Directions —
Set every line of the data down again exactly, and keep the pictures out.

Excerpts from a dataset —

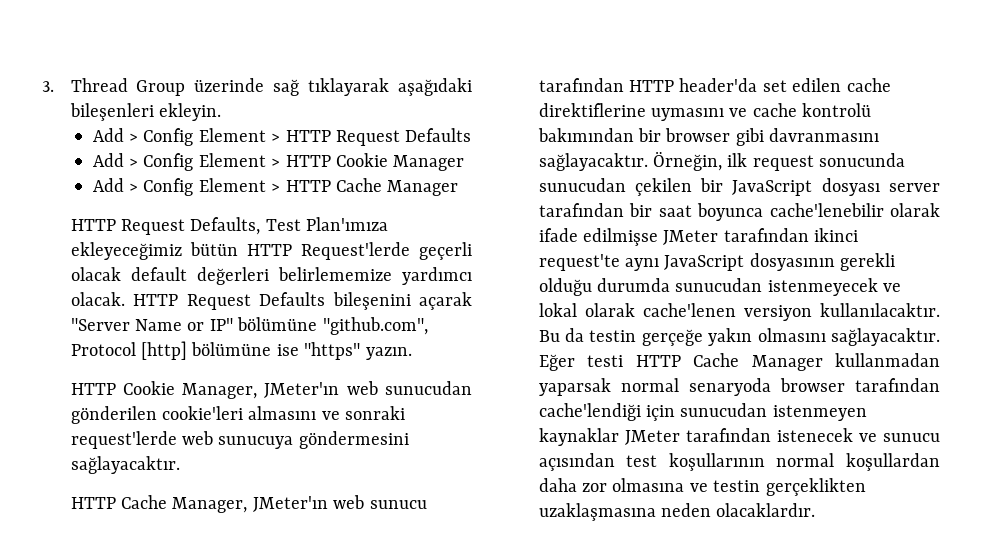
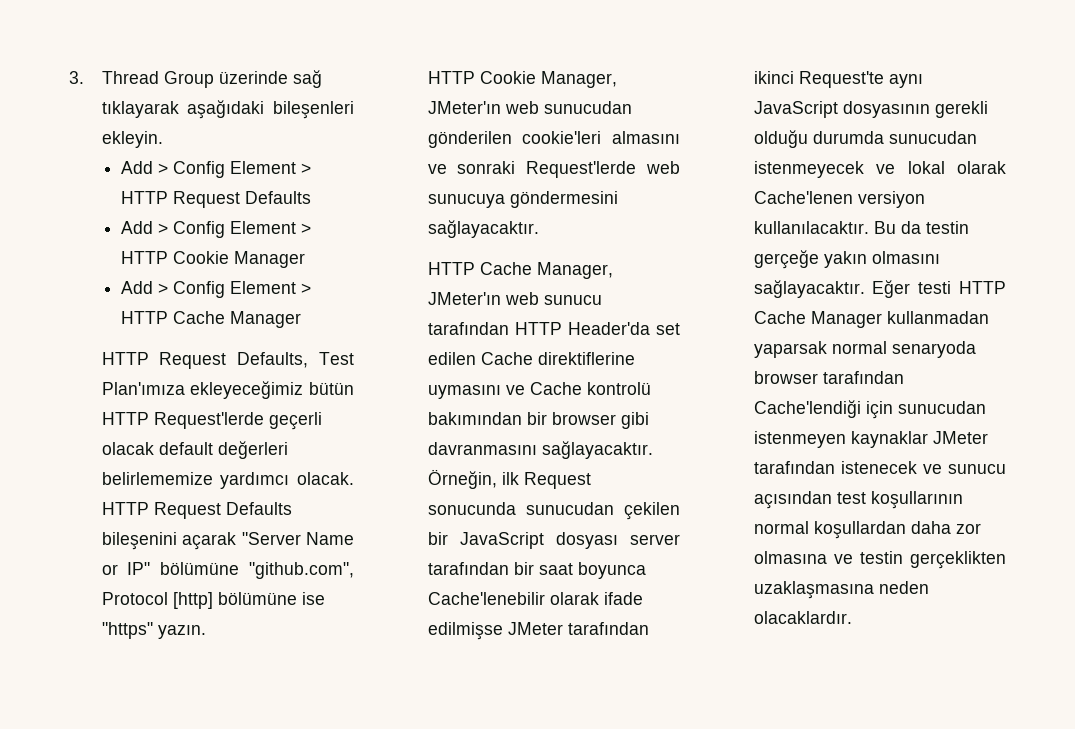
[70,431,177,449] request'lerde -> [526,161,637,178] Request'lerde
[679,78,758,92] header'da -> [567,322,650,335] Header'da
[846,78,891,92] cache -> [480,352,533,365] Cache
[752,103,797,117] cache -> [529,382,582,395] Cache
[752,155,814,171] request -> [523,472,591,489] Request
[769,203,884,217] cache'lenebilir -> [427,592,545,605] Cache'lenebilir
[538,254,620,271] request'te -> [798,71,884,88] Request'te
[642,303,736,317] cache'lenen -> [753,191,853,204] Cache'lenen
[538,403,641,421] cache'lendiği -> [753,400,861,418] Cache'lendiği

Answer to this exercise —
[70,431,177,449] request'lerde -> [526,161,637,178] Request'lerde
[679,78,758,92] header'da -> [567,322,650,335] Header'da
[846,78,891,92] cache -> [480,352,533,365] Cache
[752,103,797,117] cache -> [529,382,582,395] Cache
[752,155,814,171] request -> [523,472,591,489] Request
[769,203,884,217] cache'lenebilir -> [427,592,545,605] Cache'lenebilir
[538,254,620,271] request'te -> [798,71,884,88] Request'te
[642,303,736,317] cache'lenen -> [753,191,853,204] Cache'lenen
[538,403,641,421] cache'lendiği -> [753,400,861,418] Cache'lendiği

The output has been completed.